I read this article in my local paper last week, and I had my usual reaction to local news articles: exasperation at the depth of human stupidity and naivete. This is the story of a little girl in a nearby town who opened the package of a brand new Barbie doll, and found a plastic card with the photograph of a young, Chinese female and some characters of Chinese writing. Translators at the Unviversity of Michigan discovered that the card is a factory ID card for a young female working the night shift. The number 12 appears on the card, and it is speculated that the female in the photograph is 12 years old.
Now, assuming you are a reasonably intelligent, thinking person, would your reaction upon finding this item in box of a Barbie you just purchased for your daughter be "maybe the doll belongs to this girl"? No, of course it wouldn't! Factory workers don't own the things in the factory, dumbass. If you were a rational, thinking person your reaction would be "Holy Shit! I just bought my kid a toy manufactured by child labor!

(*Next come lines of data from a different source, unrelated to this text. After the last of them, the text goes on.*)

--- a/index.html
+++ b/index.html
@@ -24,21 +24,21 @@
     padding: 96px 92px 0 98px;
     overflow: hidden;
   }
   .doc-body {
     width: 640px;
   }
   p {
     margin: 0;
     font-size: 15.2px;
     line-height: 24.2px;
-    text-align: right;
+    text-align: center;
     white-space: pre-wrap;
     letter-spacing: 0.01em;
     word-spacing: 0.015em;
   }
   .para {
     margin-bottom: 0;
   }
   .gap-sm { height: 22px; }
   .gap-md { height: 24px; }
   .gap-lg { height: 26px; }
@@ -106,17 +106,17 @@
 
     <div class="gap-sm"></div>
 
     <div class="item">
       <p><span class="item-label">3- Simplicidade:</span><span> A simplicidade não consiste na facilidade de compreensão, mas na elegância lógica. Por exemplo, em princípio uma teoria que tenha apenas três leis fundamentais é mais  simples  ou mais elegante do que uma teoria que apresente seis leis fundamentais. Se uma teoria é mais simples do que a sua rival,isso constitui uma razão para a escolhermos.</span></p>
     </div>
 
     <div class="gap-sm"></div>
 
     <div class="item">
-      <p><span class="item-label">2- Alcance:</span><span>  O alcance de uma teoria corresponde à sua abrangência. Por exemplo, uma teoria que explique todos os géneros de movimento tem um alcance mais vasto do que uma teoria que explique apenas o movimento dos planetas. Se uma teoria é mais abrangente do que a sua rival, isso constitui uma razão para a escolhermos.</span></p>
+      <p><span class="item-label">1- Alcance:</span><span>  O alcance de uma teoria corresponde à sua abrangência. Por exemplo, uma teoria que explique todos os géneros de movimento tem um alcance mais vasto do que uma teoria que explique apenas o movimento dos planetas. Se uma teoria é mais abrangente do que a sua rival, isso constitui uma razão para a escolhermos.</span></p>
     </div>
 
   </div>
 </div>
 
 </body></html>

Good god, I'm never again buying another Matel product!"
The article pondered whether the card dropped in accidently, which is perfectly plausible, or whether it had been put there deliberately "for reasons known only to [the girl]." Apparently it never occured to the author of the article that the reason might be a hope that the card might have been put there to send the message "Help! I'm 12 years old and I'm working a night-shift in a toy factory where I constantly inhale toxic fumes from the plastic all night long and I'm barely paid enough to feed myself! Please, will some rich American (which is redundant, because if you're a 12-year-old girl in China employed in what is effectively slave labor than all Americans are pretty much rich by comparison) do something to save me?!?" No, it never occured to anyone that if the card was put there deliberately that it may well have been done to send a message.

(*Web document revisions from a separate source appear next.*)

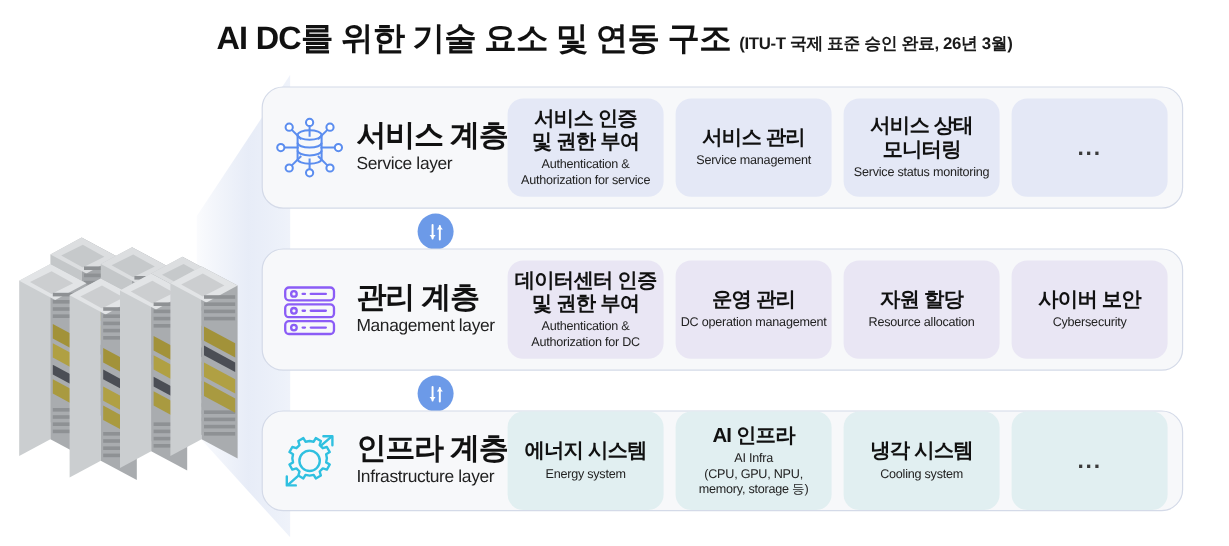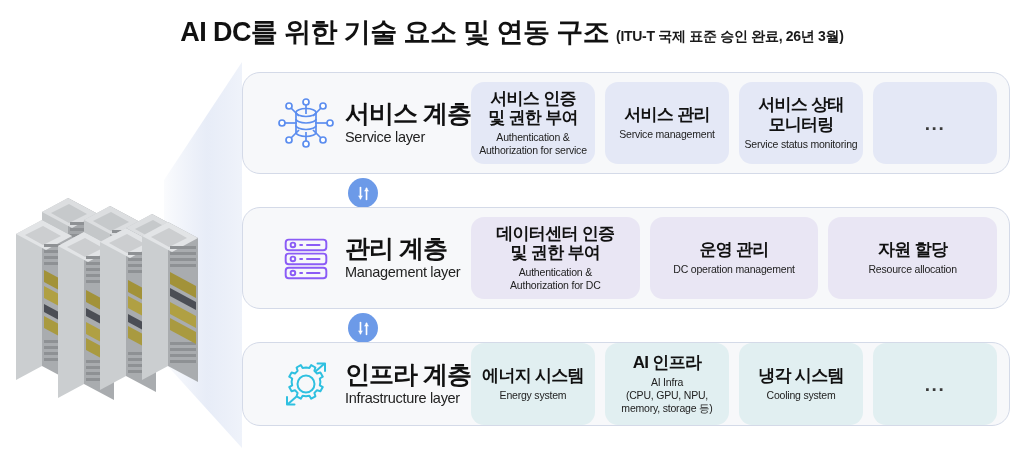--- a/index.html
+++ b/index.html
@@ -52,29 +52,29 @@
     left: 150px;
     top: 62px;
     width: 92px;
     height: 386px;
     pointer-events: none;
   }
 
   
   .layer-panel {
     position: absolute;
-    left: 242px;
+    left: 218px;
     width: 768px;
     border-radius: 18px;
     background: #f7f8fa;
     border: 1.6px solid #d4dae8;
     box-sizing: border-box;
     display: flex;
     align-items: center;
-    padding: 0 12px 0 32px;
+    padding: 0 12px 0 8px;
   }
   #panel-service { top: 72px;  height: 102px; }
   #panel-management { top: 207px; height: 102px; }
   #panel-infrastructure { top: 342px; height: 84px; }
 
   
   .layer-head {
     display: flex;
     align-items: center;
     width: 196px;
@@ -451,20 +451,24 @@
       <span class="card-en">Authentication &amp;<br>Authorization for DC</span>
     </div>
     <div class="card tint-management">
       <span class="card-ko">운영 관리</span>
       <span class="card-en">DC operation management</span>
     </div>
     <div class="card tint-management">
       <span class="card-ko">자원 할당</span>
       <span class="card-en">Resource allocation</span>
     </div>
+    <div class="card tint-management">
+      <span class="card-ko">사이버 보안</span>
+      <span class="card-en">Cybersecurity</span>
+    </div>
   </div>
 </div>
 
 <div class="connector" id="connector-2">
   <svg viewBox="0 0 22 22" width="19" height="19">
     <g stroke="#ffffff" stroke-width="1.9" stroke-linecap="round" fill="none">
       <line x1="7.5" y1="4" x2="7.5" y2="17"></line>
       <polyline points="4.6,13.6 7.5,17.2 10.4,13.6" fill="#ffffff" stroke="none"></polyline>
       <line x1="14.5" y1="18" x2="14.5" y2="5"></line>
       <polyline points="11.6,8.4 14.5,4.8 17.4,8.4" fill="#ffffff" stroke="none"></polyline>

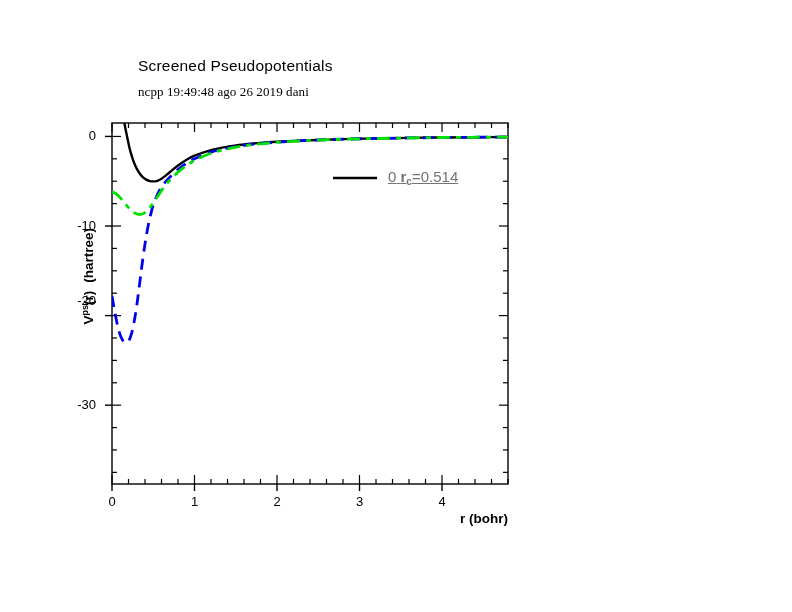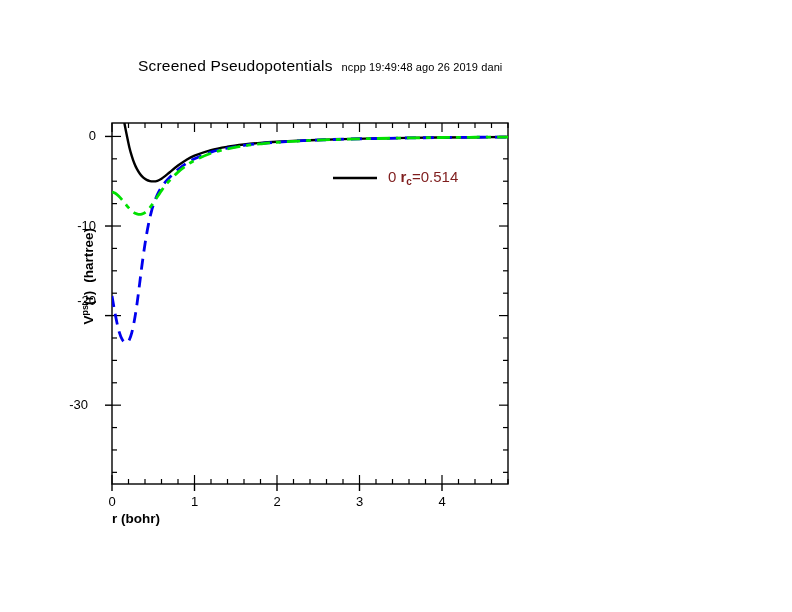--- a/index.html
+++ b/index.html
@@ -7,57 +7,58 @@
     width:792px;height:612px;background:#ffffff;
     font-family:"Liberation Sans", sans-serif;
     overflow:hidden;position:relative;
   }
   #stage{position:absolute;left:0;top:0;width:792px;height:612px;}
 
   .title-row{
     position:absolute;left:138px;top:57px;
     display:flex;align-items:baseline;gap:9px;
     white-space:nowrap;
+    flex-direction:column;
   }
   .title-main{font-size:15.5px;color:#000;letter-spacing:.2px;}
-  .title-sub{font-size:11px;color:#000;letter-spacing:.1px;}
+  .title-sub{font-size:13px;color:#000;letter-spacing:.1px;font-family:Liberation Serif, serif;}
 
   .ylabel{
     position:absolute;left:-22px;top:268px;
     width:220px;text-align:center;
     transform:rotate(-90deg);transform-origin:50% 50%;
     font-size:13.5px;font-weight:bold;color:#000;white-space:nowrap;
   }
   .ylabel sup{font-size:9px;vertical-align:super;font-weight:bold;}
   .ylabel .gap{display:inline-block;width:8px;}
   .ylabel .paren{font-weight:bold;}
 
   .xlabel{
     position:absolute;left:112px;top:511px;width:396px;
-    text-align:left;font-size:13.5px;font-weight:bold;color:#000;
+    text-align:right;font-size:13.5px;font-weight:bold;color:#000;
   }
   .xlabel .unit{font-weight:bold;}
 
   .ytick-label{
     position:absolute;text-align:right;width:44px;
     font-size:13px;color:#000;line-height:1;
   }
   .xtick-label{
     position:absolute;text-align:center;width:30px;
     font-size:13px;color:#000;line-height:1;
   }
 
   .legend{
     position:absolute;left:333px;top:163px;
   }
   .legend-row{
     display:flex;align-items:center;height:29px;white-space:nowrap;
   }
   .legend-swatch{width:44px;height:14px;margin-right:11px;flex:0 0 auto;}
-  .legend-text{font-size:15px;color:#7f1d1d;font-weight:normal;}
+  .legend-text{font-size:15px;color:#737373;font-weight:normal;text-decoration:underline;}
   .legend-text b{font-weight:bold;}
   .legend-text sub{font-size:10px;font-weight:bold;vertical-align:-3px;}
 </style>
 </head>
 <body>
 
 <div id="stage">
 
   <div class="title-row">
     <span class="title-main">Screened Pseudopotentials</span>
@@ -173,21 +174,21 @@
       </defs>
       <path d="M 124.38 123.00 C 124.79 125.09, 126.02 131.51, 126.85 135.54 C 127.67 139.57, 128.50 143.75, 129.32 147.19 C 130.15 150.62, 130.98 153.46, 131.80 156.14 C 132.63 158.83, 133.45 161.22, 134.28 163.31 C 135.10 165.40, 135.79 166.89, 136.75 168.68 C 137.71 170.48, 138.95 172.57, 140.05 174.06 C 141.15 175.55, 142.25 176.67, 143.35 177.64 C 144.45 178.61, 145.55 179.31, 146.65 179.88 C 147.75 180.45, 148.85 180.79, 149.95 181.05 C 151.05 181.30, 152.01 181.45, 153.25 181.40 C 154.49 181.36, 156.00 181.23, 157.38 180.78 C 158.75 180.33, 160.13 179.57, 161.50 178.72 C 162.88 177.87, 164.25 176.75, 165.63 175.67 C 167.00 174.60, 167.69 173.96, 169.75 172.27 C 171.81 170.58, 175.25 167.61, 178.00 165.55 C 180.75 163.49, 183.50 161.55, 186.25 159.91 C 189.00 158.26, 190.38 157.34, 194.50 155.70 C 198.63 154.05, 205.50 151.55, 211.00 150.05 C 216.50 148.56, 222.00 147.66, 227.50 146.74 C 233.00 145.81, 238.50 145.14, 244.00 144.50 C 249.50 143.86, 255.00 143.33, 260.50 142.89 C 266.00 142.44, 268.75 142.26, 277.00 141.81 C 285.25 141.36, 299.00 140.65, 310.00 140.20 C 321.00 139.75, 332.00 139.42, 343.00 139.12 C 354.00 138.83, 365.00 138.62, 376.00 138.41 C 387.00 138.20, 398.00 138.02, 409.00 137.87 C 420.00 137.72, 431.00 137.62, 442.00 137.51 C 453.00 137.41, 464.00 137.32, 475.00 137.24 C 486.00 137.17, 502.50 137.09, 508.00 137.06" fill="none" stroke="#000000" stroke-width="2.4" stroke-linecap="butt" stroke-linejoin="round" clip-path="url(#frameclip)"></path>
       <path d="M 112.00 295.89 C 112.41 298.27, 113.65 305.74, 114.47 310.22 C 115.30 314.70, 116.13 319.03, 116.95 322.76 C 117.78 326.49, 118.60 329.93, 119.42 332.61 C 120.25 335.30, 121.08 337.32, 121.90 338.88 C 122.73 340.45, 123.55 341.42, 124.38 342.02 C 125.20 342.62, 126.02 342.84, 126.85 342.47 C 127.67 342.09, 128.50 341.42, 129.32 339.78 C 130.15 338.14, 130.98 335.75, 131.80 332.61 C 132.63 329.48, 133.45 325.45, 134.28 320.97 C 135.10 316.49, 135.93 311.41, 136.75 305.74 C 137.57 300.07, 138.40 293.35, 139.22 286.93 C 140.05 280.51, 140.74 274.39, 141.70 267.22 C 142.66 260.05, 143.90 250.95, 145.00 243.93 C 146.10 236.91, 147.20 230.64, 148.30 225.12 C 149.40 219.60, 150.50 214.89, 151.60 210.79 C 152.70 206.68, 153.80 203.47, 154.90 200.49 C 156.00 197.50, 157.10 195.11, 158.20 192.87 C 159.30 190.63, 160.26 188.91, 161.50 187.05 C 162.74 185.18, 164.25 183.32, 165.63 181.67 C 167.00 180.03, 167.69 179.21, 169.75 177.19 C 171.81 175.18, 175.25 171.86, 178.00 169.58 C 180.75 167.30, 183.50 165.28, 186.25 163.49 C 189.00 161.70, 190.38 160.73, 194.50 158.83 C 198.63 156.94, 205.50 153.90, 211.00 152.11 C 216.50 150.32, 222.00 149.20, 227.50 148.08 C 233.00 146.96, 238.50 146.14, 244.00 145.39 C 249.50 144.65, 255.00 144.14, 260.50 143.60 C 266.00 143.07, 268.75 142.71, 277.00 142.17 C 285.25 141.63, 299.00 140.87, 310.00 140.38 C 321.00 139.89, 332.00 139.53, 343.00 139.21 C 354.00 138.90, 365.00 138.71, 376.00 138.50 C 387.00 138.29, 398.00 138.12, 409.00 137.96 C 420.00 137.80, 431.00 137.63, 442.00 137.51 C 453.00 137.39, 464.00 137.32, 475.00 137.24 C 486.00 137.17, 502.50 137.09, 508.00 137.06" fill="none" stroke="#0000ee" stroke-width="2.8" stroke-linecap="butt" stroke-linejoin="round" clip-path="url(#frameclip)" stroke-dasharray="11 7"></path>
       <path d="M 112.00 191.98 C 112.55 192.20, 114.20 192.65, 115.30 193.32 C 116.40 193.99, 117.50 194.96, 118.60 196.01 C 119.70 197.05, 120.80 198.32, 121.90 199.59 C 123.00 200.86, 124.10 202.28, 125.20 203.62 C 126.30 204.96, 127.40 206.43, 128.50 207.65 C 129.60 208.88, 130.70 210.03, 131.80 210.97 C 132.90 211.91, 134.00 212.73, 135.10 213.29 C 136.20 213.86, 137.30 214.22, 138.40 214.37 C 139.50 214.52, 140.60 214.49, 141.70 214.19 C 142.80 213.89, 143.90 213.37, 145.00 212.58 C 146.10 211.79, 147.20 210.64, 148.30 209.44 C 149.40 208.25, 150.50 206.90, 151.60 205.41 C 152.70 203.92, 153.80 202.13, 154.90 200.49 C 156.00 198.84, 157.10 197.20, 158.20 195.56 C 159.30 193.92, 160.26 192.39, 161.50 190.63 C 162.74 188.87, 164.25 186.71, 165.63 184.99 C 167.00 183.27, 167.69 182.48, 169.75 180.33 C 171.81 178.18, 175.25 174.55, 178.00 172.09 C 180.75 169.63, 183.50 167.49, 186.25 165.55 C 189.00 163.61, 190.38 162.49, 194.50 160.44 C 198.63 158.40, 205.50 155.22, 211.00 153.28 C 216.50 151.34, 222.00 150.04, 227.50 148.80 C 233.00 147.56, 238.50 146.66, 244.00 145.84 C 249.50 145.02, 255.00 144.45, 260.50 143.87 C 266.00 143.29, 268.75 142.92, 277.00 142.35 C 285.25 141.78, 299.00 140.98, 310.00 140.47 C 321.00 139.96, 332.00 139.63, 343.00 139.30 C 354.00 138.97, 365.00 138.72, 376.00 138.50 C 387.00 138.27, 398.00 138.12, 409.00 137.96 C 420.00 137.80, 431.00 137.63, 442.00 137.51 C 453.00 137.39, 464.00 137.32, 475.00 137.24 C 486.00 137.17, 502.50 137.09, 508.00 137.06" fill="none" stroke="#00e000" stroke-width="2.8" stroke-linecap="butt" stroke-linejoin="round" clip-path="url(#frameclip)" stroke-dasharray="13 6 5 6"></path>
     </svg>
 
   <div id="ytick-labels">
       <div class="ytick-label" style="left: 52px; top: 129.437px;">0</div>
       <div class="ytick-label" style="left: 52px; top: 219.015px;">-10</div>
       <div class="ytick-label" style="left: 52px; top: 294px;">-20</div>
-      <div class="ytick-label" style="left: 44px; top: 398.171px;">-30</div>
+      <div class="ytick-label" style="left: 52px; top: 398.171px;">-30</div>
     </div>
   <div id="xtick-labels">
       <div class="xtick-label" style="left: 97px; top: 495px;">0</div>
       <div class="xtick-label" style="left: 179.5px; top: 495px;">1</div>
       <div class="xtick-label" style="left: 262px; top: 495px;">2</div>
       <div class="xtick-label" style="left: 344.5px; top: 495px;">3</div>
       <div class="xtick-label" style="left: 427px; top: 495px;">4</div>
     </div>
 
   <div class="legend">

Rather than denounce the inhumanity of child labor (which as I stated earlier is effectively slave labor, where children work in dangerous and inhuman condidtions for paltry compensation which will keep them in a dire financial postition so they are never able to move on), the article chose to glorify factory women who were renouned for their Barbie-like beauty. My god, you couldn't do a better gloss job with a tub of turtle wax and a can of shellack.
I am disappointed, but sadly not surprised, to learn that merchandise on American store shelves is the product of child labor. I am mortified that no one seems to give a shit, particularly the media, whose moral obligation it is to bring such issues to the attention of the general public.